The previous alerting setup used PRTG. Every monitored endpoint was a separate sensor. When an endpoint went down, PRTG sent an alert. A single database failure could affect 15 services in one environment, and each one would fire its own alert. One incident, 15 pages. During a larger outage affecting multiple environments, the on-call engineer's phone would light up with dozens of notifications. The first 10 minutes of every incident were spent triaging which alerts shared the same root cause.
There was also no priority based on context. A failing service on a passive standby cluster paged with the same urgency as a failure on the active production cluster.
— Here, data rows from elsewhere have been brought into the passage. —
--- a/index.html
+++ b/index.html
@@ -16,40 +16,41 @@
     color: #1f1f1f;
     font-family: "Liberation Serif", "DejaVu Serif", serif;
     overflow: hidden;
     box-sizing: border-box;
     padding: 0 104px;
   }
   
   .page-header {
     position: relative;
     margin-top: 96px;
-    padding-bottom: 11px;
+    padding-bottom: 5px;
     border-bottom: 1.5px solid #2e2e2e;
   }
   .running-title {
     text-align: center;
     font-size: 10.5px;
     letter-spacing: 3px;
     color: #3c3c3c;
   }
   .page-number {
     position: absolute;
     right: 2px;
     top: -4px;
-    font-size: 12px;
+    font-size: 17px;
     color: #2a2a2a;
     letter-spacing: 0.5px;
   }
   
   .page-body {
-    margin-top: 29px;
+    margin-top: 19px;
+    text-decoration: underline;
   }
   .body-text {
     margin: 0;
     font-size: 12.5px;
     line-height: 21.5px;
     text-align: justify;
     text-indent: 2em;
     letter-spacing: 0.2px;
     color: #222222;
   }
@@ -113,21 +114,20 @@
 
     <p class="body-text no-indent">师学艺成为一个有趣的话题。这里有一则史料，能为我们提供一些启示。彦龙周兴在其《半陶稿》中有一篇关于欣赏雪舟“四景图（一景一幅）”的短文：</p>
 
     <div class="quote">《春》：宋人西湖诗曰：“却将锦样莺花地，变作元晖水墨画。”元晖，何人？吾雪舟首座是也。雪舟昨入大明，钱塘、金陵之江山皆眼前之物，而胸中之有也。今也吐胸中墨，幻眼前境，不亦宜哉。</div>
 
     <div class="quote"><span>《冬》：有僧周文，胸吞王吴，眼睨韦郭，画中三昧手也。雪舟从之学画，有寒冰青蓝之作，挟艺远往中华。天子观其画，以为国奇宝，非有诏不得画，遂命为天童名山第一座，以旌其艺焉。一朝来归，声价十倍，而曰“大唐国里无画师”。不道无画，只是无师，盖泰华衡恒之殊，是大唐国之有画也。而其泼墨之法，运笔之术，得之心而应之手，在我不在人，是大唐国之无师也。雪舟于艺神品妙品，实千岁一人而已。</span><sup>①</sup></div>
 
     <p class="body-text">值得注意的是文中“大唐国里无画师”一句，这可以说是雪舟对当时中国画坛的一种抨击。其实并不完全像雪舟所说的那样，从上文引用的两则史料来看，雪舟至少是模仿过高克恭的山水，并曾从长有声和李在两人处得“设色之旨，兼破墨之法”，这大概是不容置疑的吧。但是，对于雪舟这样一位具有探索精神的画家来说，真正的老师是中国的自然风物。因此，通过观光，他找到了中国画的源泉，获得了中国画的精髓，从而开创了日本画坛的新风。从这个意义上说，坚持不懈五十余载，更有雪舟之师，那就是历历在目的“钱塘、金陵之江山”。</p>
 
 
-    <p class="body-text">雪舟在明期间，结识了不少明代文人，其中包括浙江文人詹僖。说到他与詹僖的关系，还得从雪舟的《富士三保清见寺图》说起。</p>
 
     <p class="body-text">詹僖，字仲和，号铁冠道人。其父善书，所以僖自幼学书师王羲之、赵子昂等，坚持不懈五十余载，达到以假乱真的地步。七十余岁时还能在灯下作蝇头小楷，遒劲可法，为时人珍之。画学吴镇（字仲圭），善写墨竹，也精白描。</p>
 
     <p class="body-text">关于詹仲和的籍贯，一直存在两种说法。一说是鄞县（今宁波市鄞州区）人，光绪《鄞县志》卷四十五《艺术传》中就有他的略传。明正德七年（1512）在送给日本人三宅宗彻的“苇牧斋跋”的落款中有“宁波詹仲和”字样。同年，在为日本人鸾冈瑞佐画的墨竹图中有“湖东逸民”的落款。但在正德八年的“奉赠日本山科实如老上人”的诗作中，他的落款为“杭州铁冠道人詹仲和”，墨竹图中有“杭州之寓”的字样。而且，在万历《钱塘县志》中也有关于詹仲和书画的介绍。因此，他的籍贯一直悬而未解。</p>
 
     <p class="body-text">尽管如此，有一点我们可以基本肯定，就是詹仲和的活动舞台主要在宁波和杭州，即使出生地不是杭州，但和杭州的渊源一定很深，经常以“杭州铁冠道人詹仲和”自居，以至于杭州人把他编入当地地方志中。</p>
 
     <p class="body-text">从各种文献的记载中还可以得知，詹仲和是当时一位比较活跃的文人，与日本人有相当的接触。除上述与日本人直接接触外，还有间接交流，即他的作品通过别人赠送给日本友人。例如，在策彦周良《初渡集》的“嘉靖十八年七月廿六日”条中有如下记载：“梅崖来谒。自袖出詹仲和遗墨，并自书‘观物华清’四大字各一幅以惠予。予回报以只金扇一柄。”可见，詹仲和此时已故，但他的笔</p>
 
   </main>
vmalert Rules on VictoriaLogs
The health check data lives in VictoriaLogs (see Part 1). vmalert evaluates rules against VictoriaLogs directly using LogsQL:
groups:
- name: healthcheck.rules
type: vlogs
params:
query:
- tenant_id=0:0
interval: 1m
rules:
- alert: ServiceUnhealthy
expr: |
_time:5m AND status:"Unhealthy"
| stats by (cluster, namespace, service) count() failures
| filter failures > 3
for: 5m
labels:
source: healthcheck
annotations:
summary: >-
{{ $labels.service }} unhealthy in
{{ $labels.namespace }} on {{ $labels.cluster }}
The rule checks for services that have been unhealthy for more than 3 consecutive checks in a 5-minute window. The for: 5m pending period prevents alerts on brief health check flaps.
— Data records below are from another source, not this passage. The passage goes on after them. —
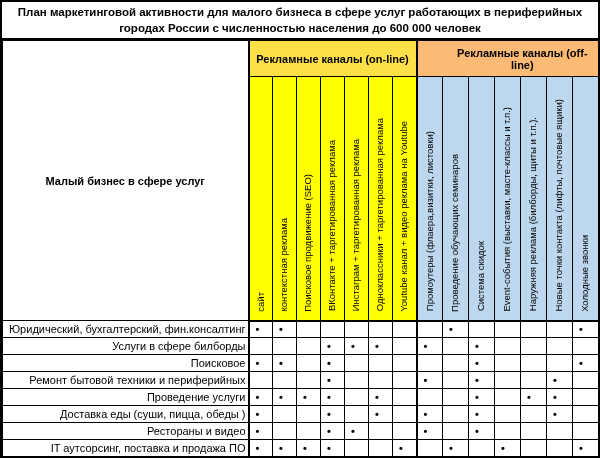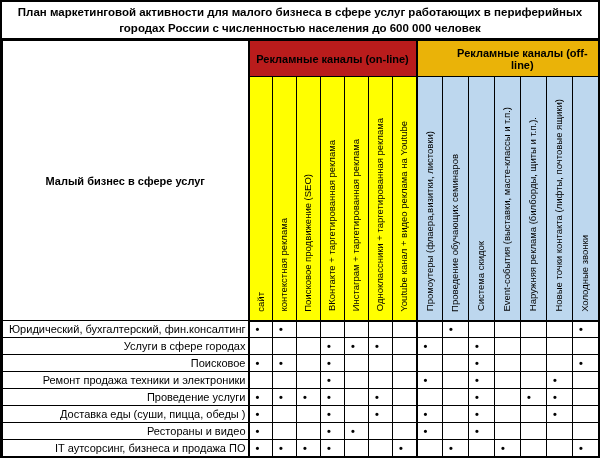--- a/index.html
+++ b/index.html
@@ -99,22 +99,22 @@
         <col style="width: 26px;">
         <col style="width: 26px;">
         <col style="width: 26px;">
         <col style="width: 26px;">
         <col style="width: 26px;">
         <col style="width: 26px;">
       </colgroup>
     <thead>
       <tr class="group-row">
         <th class="corner" rowspan="2">Малый бизнес в сфере услуг</th>
-        <th class="grp b-left-2" colspan="7" style="background: #b91c1c;">Рекламные каналы (on-line)</th>
-        <th class="grp b-left-2" colspan="7" style="background: #eab308; padding-left: 29px;">Рекламные каналы (off-line)</th>
+        <th class="grp b-left-2" colspan="7" style="background: #fde047;">Рекламные каналы (on-line)</th>
+        <th class="grp b-left-2" colspan="7" style="background: #fdba74; padding-left: 29px;">Рекламные каналы (off-line)</th>
       </tr>
       <tr class="colhdr-row" id="col-row">
           <td class="b-left-2" style="background: rgb(255, 255, 0);"><span class="vtext">сайт</span></td>
           <td style="background: rgb(255, 255, 0);"><span class="vtext">контекстная реклама</span></td>
           <td style="background: rgb(255, 255, 0);"><span class="vtext">Поисковое продвижение (SEO)</span></td>
           <td style="background: rgb(255, 255, 0);"><span class="vtext">ВКонтакте + таргетированная реклама</span></td>
           <td style="background: rgb(255, 255, 0);"><span class="vtext">Инстаграм + таргетированная реклама</span></td>
           <td style="background: rgb(255, 255, 0);"><span class="vtext">Одноклассники + таргетированная реклама</span></td>
           <td style="background: rgb(255, 255, 0);"><span class="vtext">Youtube канал + видео реклама на Youtube</span></td>
           <td class="b-left-2" style="background: rgb(189, 215, 238);"><span class="vtext">Промоутеры (флаера,визитки, листовки)</span></td>
@@ -138,21 +138,21 @@
           <td class="mark"></td>
           <td class="mark b-left-2"></td>
           <td class="mark">•</td>
           <td class="mark"></td>
           <td class="mark"></td>
           <td class="mark"></td>
           <td class="mark"></td>
           <td class="mark">•</td>
         </tr>
         <tr class="data-row">
-          <td class="rowlabel">Услуги в сфере городах</td>
+          <td class="rowlabel">Услуги в сфере билборды</td>
           <td class="mark b-left-2"></td>
           <td class="mark"></td>
           <td class="mark"></td>
           <td class="mark">•</td>
           <td class="mark">•</td>
           <td class="mark">•</td>
           <td class="mark"></td>
           <td class="mark b-left-2">•</td>
           <td class="mark"></td>
           <td class="mark">•</td>
@@ -172,21 +172,21 @@
           <td class="mark"></td>
           <td class="mark b-left-2"></td>
           <td class="mark"></td>
           <td class="mark">•</td>
           <td class="mark"></td>
           <td class="mark"></td>
           <td class="mark"></td>
           <td class="mark">•</td>
         </tr>
         <tr class="data-row">
-          <td class="rowlabel">Ремонт продажа техники и электроники</td>
+          <td class="rowlabel">Ремонт бытовой техники и периферийных</td>
           <td class="mark b-left-2"></td>
           <td class="mark"></td>
           <td class="mark"></td>
           <td class="mark">•</td>
           <td class="mark"></td>
           <td class="mark"></td>
           <td class="mark"></td>
           <td class="mark b-left-2">•</td>
           <td class="mark"></td>
           <td class="mark">•</td>
@@ -240,21 +240,21 @@
           <td class="mark"></td>
           <td class="mark b-left-2">•</td>
           <td class="mark"></td>
           <td class="mark">•</td>
           <td class="mark"></td>
           <td class="mark"></td>
           <td class="mark"></td>
           <td class="mark"></td>
         </tr>
         <tr class="data-row">
-          <td class="rowlabel">IT аутсорсинг, бизнеса и продажа ПО</td>
+          <td class="rowlabel">IT аутсорсинг, поставка и продажа ПО</td>
           <td class="mark b-left-2">•</td>
           <td class="mark">•</td>
           <td class="mark">•</td>
           <td class="mark">•</td>
           <td class="mark"></td>
           <td class="mark"></td>
           <td class="mark">•</td>
           <td class="mark b-left-2"></td>
           <td class="mark">•</td>
           <td class="mark"></td>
For the alert severity template format, Jenkins CI validation, and Fleet deployment pipeline, see Deploying Alert Rules at Scale with Fleet and Jenkins.
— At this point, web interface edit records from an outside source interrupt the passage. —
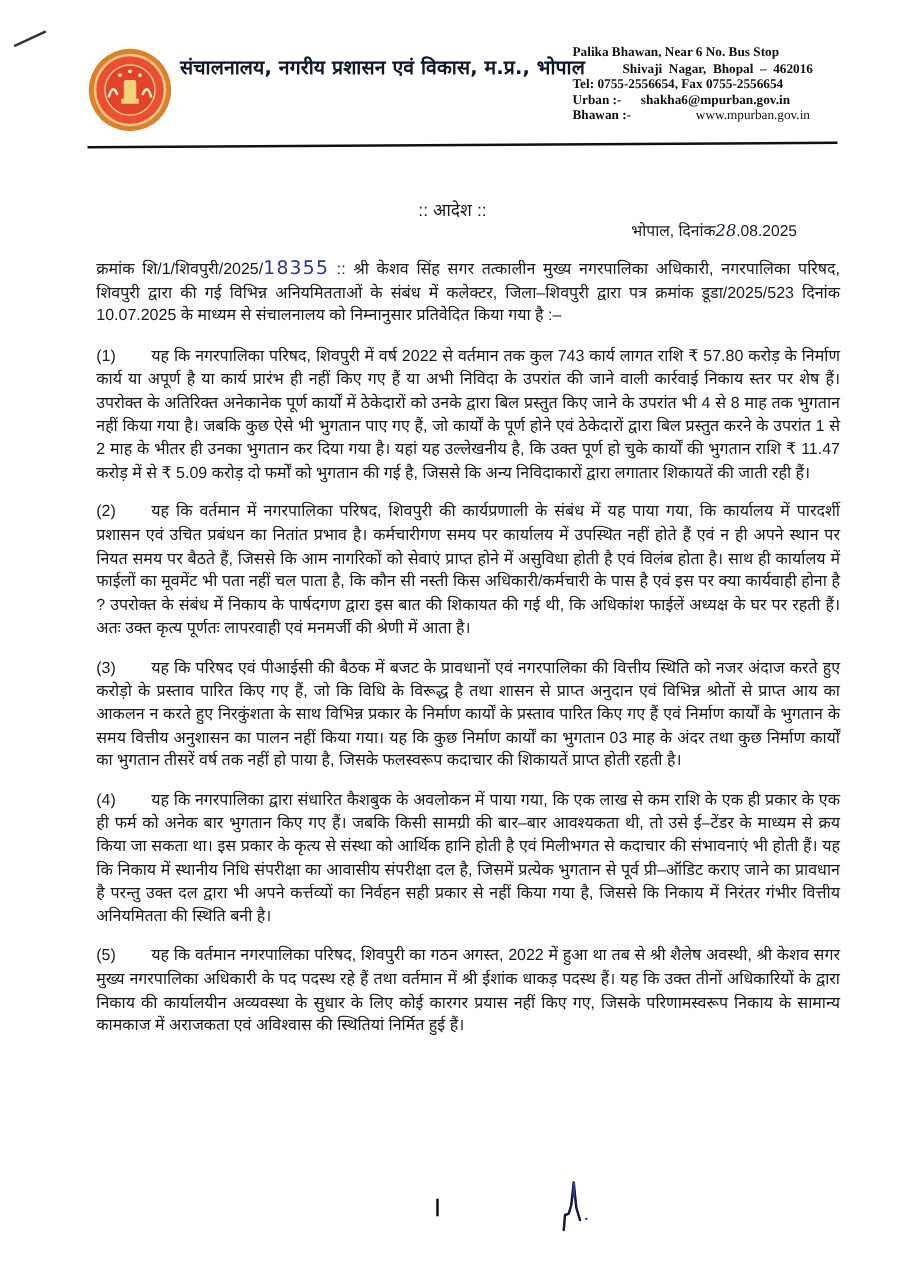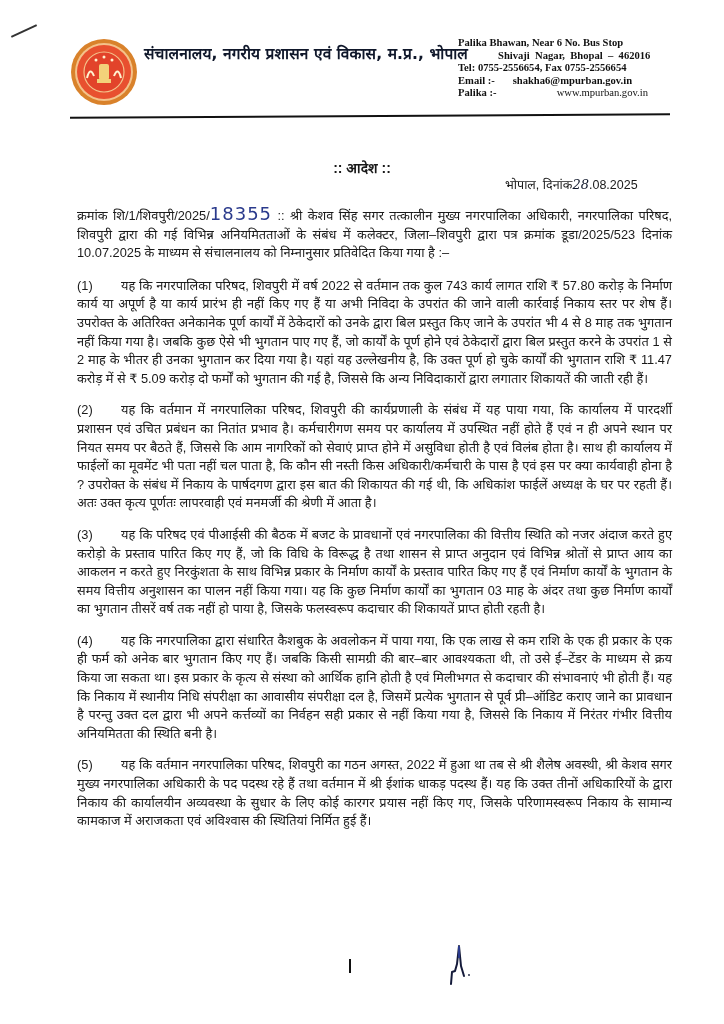--- a/index.html
+++ b/index.html
@@ -14,29 +14,29 @@
   .header { position: absolute; left: 70px; top: 36px; width: 640px; height: 80px; }
   .logo { position: absolute; left: 0; top: 2px; width: 68px; height: 68px; }
   .org-block { position: absolute; left: 74px; top: 6px; }
   .org-hindi { font-family: "DejaVu Sans", sans-serif; font-size: 15.5px; font-weight: bold; color: #0f172a; white-space: nowrap; letter-spacing: 0.1px; }
   .org-english { font-family: "Liberation Serif", serif; font-size: 11.5px; font-weight: bold; color: #111; margin-top: 2px; white-space: nowrap; }
   .contact { position: absolute; left: 458px; top: 37px; font-family: "Liberation Serif", serif; font-size: 10.6px; font-weight: bold; line-height: 12.6px; color: #111; }
   .contact .row { white-space: nowrap; }
   .contact .lbl { display: inline-block; width: 52px; }
   .contact .web { font-weight: normal; margin-left: 44px; }
   .rule { position: absolute; left: 70px; top: 115px; width: 600px; height: 2px; background: #111; transform: rotate(-0.35deg); }
-  .title { position: absolute; left: 0; top: 158px; width: 724px; text-align: center; font-family: "Liberation Sans", sans-serif; font-size: 14px; font-weight: bold; }
+  .title { position: absolute; left: 0; top: 158px; width: 724px; text-align: center; font-family: "Liberation Sans", sans-serif; font-size: 14px; font-weight: normal; }
   .dateline { position: absolute; left: 505px; top: 176px; font-family: "Liberation Sans", sans-serif; font-size: 12.5px; white-space: nowrap; }
   .hand { font-family: "DejaVu Serif", serif; color: #0f172a; font-style: italic; font-size: 13px; text-align: center; }
   .body { position: absolute; left: 77px; top: 205px; width: 595px; font-family: "Liberation Sans", "DejaVu Sans", sans-serif; font-size: 12.8px; line-height: 18.6px; color: #1a1a1a; text-align: justify; }
   .body p { margin: 0; }
   .intro { margin-bottom: 14px !important; }
   .para { margin-bottom: 13px !important; position: relative; }
   .para .num { display: inline-block; width: 44px; }
-  .refno { font-family: "DejaVu Sans", sans-serif; color: #2a3a8c; font-size: 18px; letter-spacing: 1px; }
+  .refno { font-family: "DejaVu Sans", sans-serif; color: #2a3a8c; font-size: 15px; letter-spacing: 1px; }
   .sig-area { position: absolute; left: 0; top: 930px; width: 724px; height: 60px; }
   .sig-tick { position: absolute; left: 349px; top: 29px; width: 2px; height: 14px; background: #111; }
   .signature { position: absolute; left: 447px; top: 10px; width: 30px; height: 48px; }
 </style>
 </head>
 <body>
 
 <div class="page">
 
   <div class="pen-mark"></div>
@@ -60,25 +60,25 @@
     <div class="org-block">
       <div class="org-hindi">संचालनालय, नगरीय प्रशासन एवं विकास, म.प्र., भोपाल</div>
     </div>
   </div>
 
   <div class="contact">
     <div class="row">Palika Bhawan, Near 6 No. Bus Stop</div>
     <div class="row" style="white-space:pre;padding-left:40px;">Shivaji  Nagar,  Bhopal  –  462016</div>
     <div class="row">Tel: 0755-2556654, Fax 0755-2556654</div>
     <div class="row">
-      <span class="lbl">Email :-</span>
+      <span class="lbl">Urban :-</span>
       <span>shakha6@mpurban.gov.in</span>
     </div>
     <div class="row">
-      <span class="lbl">Palika :-</span>
+      <span class="lbl">Bhawan :-</span>
       <span class="web">www.mpurban.gov.in</span>
     </div>
   </div>
 
   <div class="rule"></div>
 
   <div class="title">:: आदेश ::</div>
 
   <div class="dateline">
     <span>भोपाल, दिनांक</span><span class="hand">28</span><span>.08.2025</span>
Grouping Over Per-Service Noise
The single biggest improvement: how AlertManager groups these alerts.
route:
- receiver: opsgenie-healthcheck
matchers:
- source = "healthcheck"
group_by:
- namespace
- cluster
- is_cluster_active
group_wait: 30s
group_interval: 2m
repeat_interval: 4h
When 15 services fail in the same environment on the same cluster, AlertManager collects them into one group. The group_wait: 30s gives it time to batch related alerts before sending the first notification. If more services fail within the next 2 minutes (group_interval), they get added to the same group.
One notification per environment per cluster, not one per service. The notification lists all failing services inside it. The on-call engineer sees the scope immediately.
OpsGenie Priority Mapping
Not all failures are equal. A failing service on the active production cluster needs someone now. The same failure on a passive standby cluster is urgent but not "wake someone at 3am" urgent.
The priority mapping:
- Critical on an active cluster = P1 (immediate, wakes someone up)
- Critical on a passive/standby cluster = P2 (urgent, business hours)
- Warning on any cluster = P3 (handle during business hours)
- Low/info = P4 (review when available)
The is_cluster_active label comes from infrastructure automation based on the cluster's role. The same service failure generates different OpsGenie priorities depending on where it happens. No manual priority assignment, no judgment calls at 3am about whether this particular cluster matters.
The Silence Manager
Some environments aren't live. They're in maintenance, used for testing, or temporarily inactive with no real traffic. Alerts for these environments are pure noise.
I built a Python service that runs on a schedule and checks an external business API for environment state. If an environment has no live activity, the silence manager creates a silence in AlertManager for that environment's namespace. When the environment goes live again, the silence gets removed automatically.
This replaced a manual process: someone would create silences in AlertManager when they knew an environment was down, then forget to remove them weeks later. Or not create the silence at all and let alerts fire into the void.
The silence manager handles about 40% of environments at any given time. That's a significant chunk of alert noise eliminated without anyone touching AlertManager manually.
Before and After
Before: One alert per service. 15+ notifications per incident. Same priority for active and passive clusters. Manual silencing that people forgot to clean up. Alert fatigue leading to ignored pages.
After: One grouped notification per environment. Priority based on cluster state. Auto-silenced non-live environments. When the pager fires, it's something that needs attention, at the right priority, with the right context.
The on-call experience went from dreading the pager to trusting it.